The Museum of Modern Art presents Life Dances On: Robert Frank in Dialogue, an exhibition that provides new insights into the interdisciplinary and lesser-known aspects of photographer and filmmaker Robert Frank’s expansive career. On view until January 11, 2025, the exhibition delves into the six decades that followed Frank’s landmark photobook The Americans (1958) until his death in 2019, highlighting his perpetual experimentation and collaborations across various mediums. Coinciding with the centennial of his birth and taking its name from the artist’s 1980 film, Life Dances On explores Frank’s artistic and personal dialogues with other artists and with his communities. The exhibition features more than 200 objects, including photographs, films, books, and archival materials, drawn from MoMA’s extensive collection alongside significant loans.
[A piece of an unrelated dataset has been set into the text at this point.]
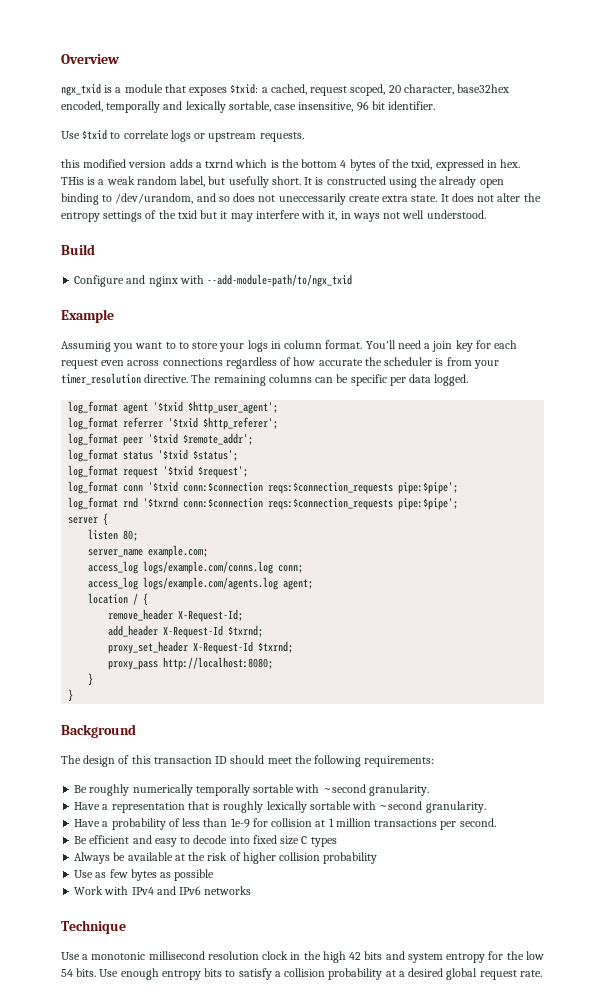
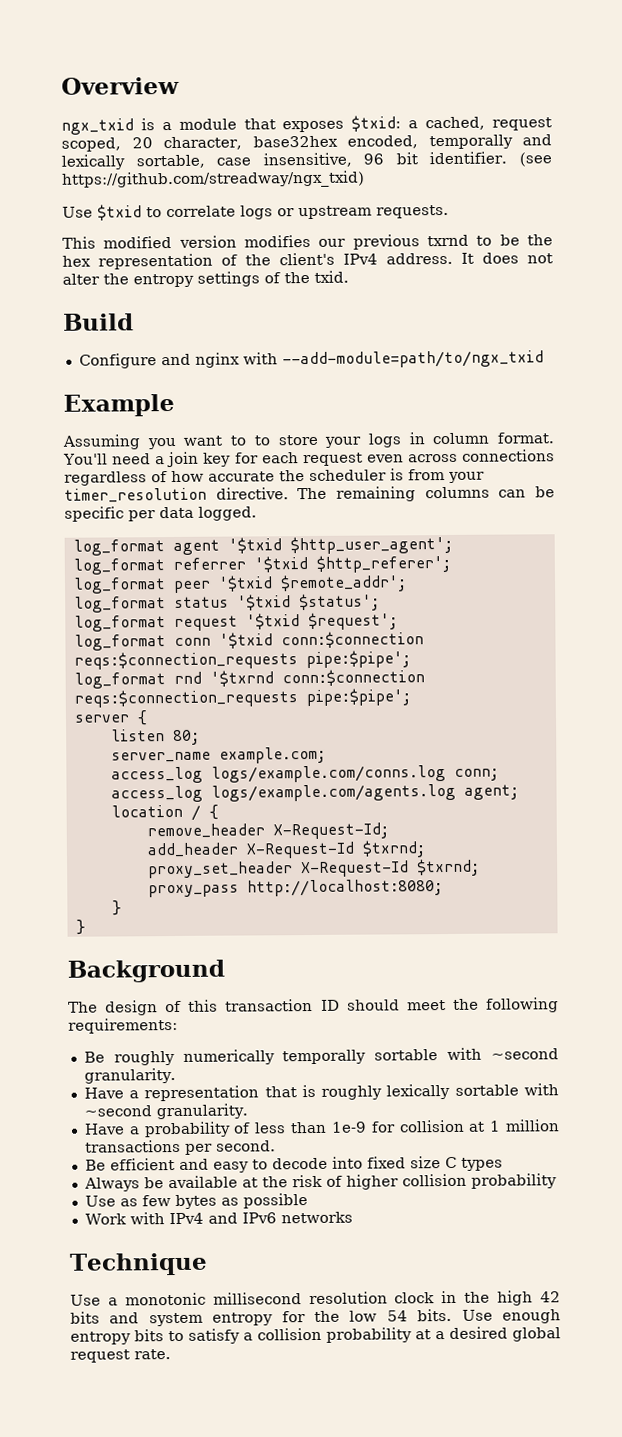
(436, 105) none -> [519,152,552,167] [61,170,365,189] (see https://github.com/streadway/ngx_txid)
[61,159,80,168] this -> [62,236,96,249] This
[169,159,521,171] [61,176,504,188] [61,193,438,205] adds a txrnd which is the bottom 4 bytes of the txid, expressed in hex. THis is a weak random label, but usefully short. It is constructed using the already open binding to /dev/urandom, and so does not uneccessarily create extra state. -> [244,234,553,250] [62,252,453,270] modifies our previous txrnd to be the hex representation of the client's IPv4 address.
[177,210,486,222] txid but it may interfere with it, in ways not well understood. -> [314,270,349,283] txid.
Life Dances On: Robert Frank in Dialogue is organized by Lucy Gallun, Curator, with Kaitlin Booher, Newhall Fellow, and Casey Li, 12 Month Intern, Department of Photography.
“This exhibition offers visitors a fresh perspective on this beloved and influential artist,” said Gallun. “The enormous impact of Frank’s book The Americans meant that he is often remembered as a solo photographer on a road trip, a Swiss artist making pictures of an America that he traversed as an outsider. And yet, in the six decades that followed, Frank continually forged new paths in his work, often in direct artistic conversation with others, and these contributions warrant closer attention. The pictures, films, and books he made in these years are evidence of Frank’s ceaseless creative exploration and observation of life, at once searing and tender.”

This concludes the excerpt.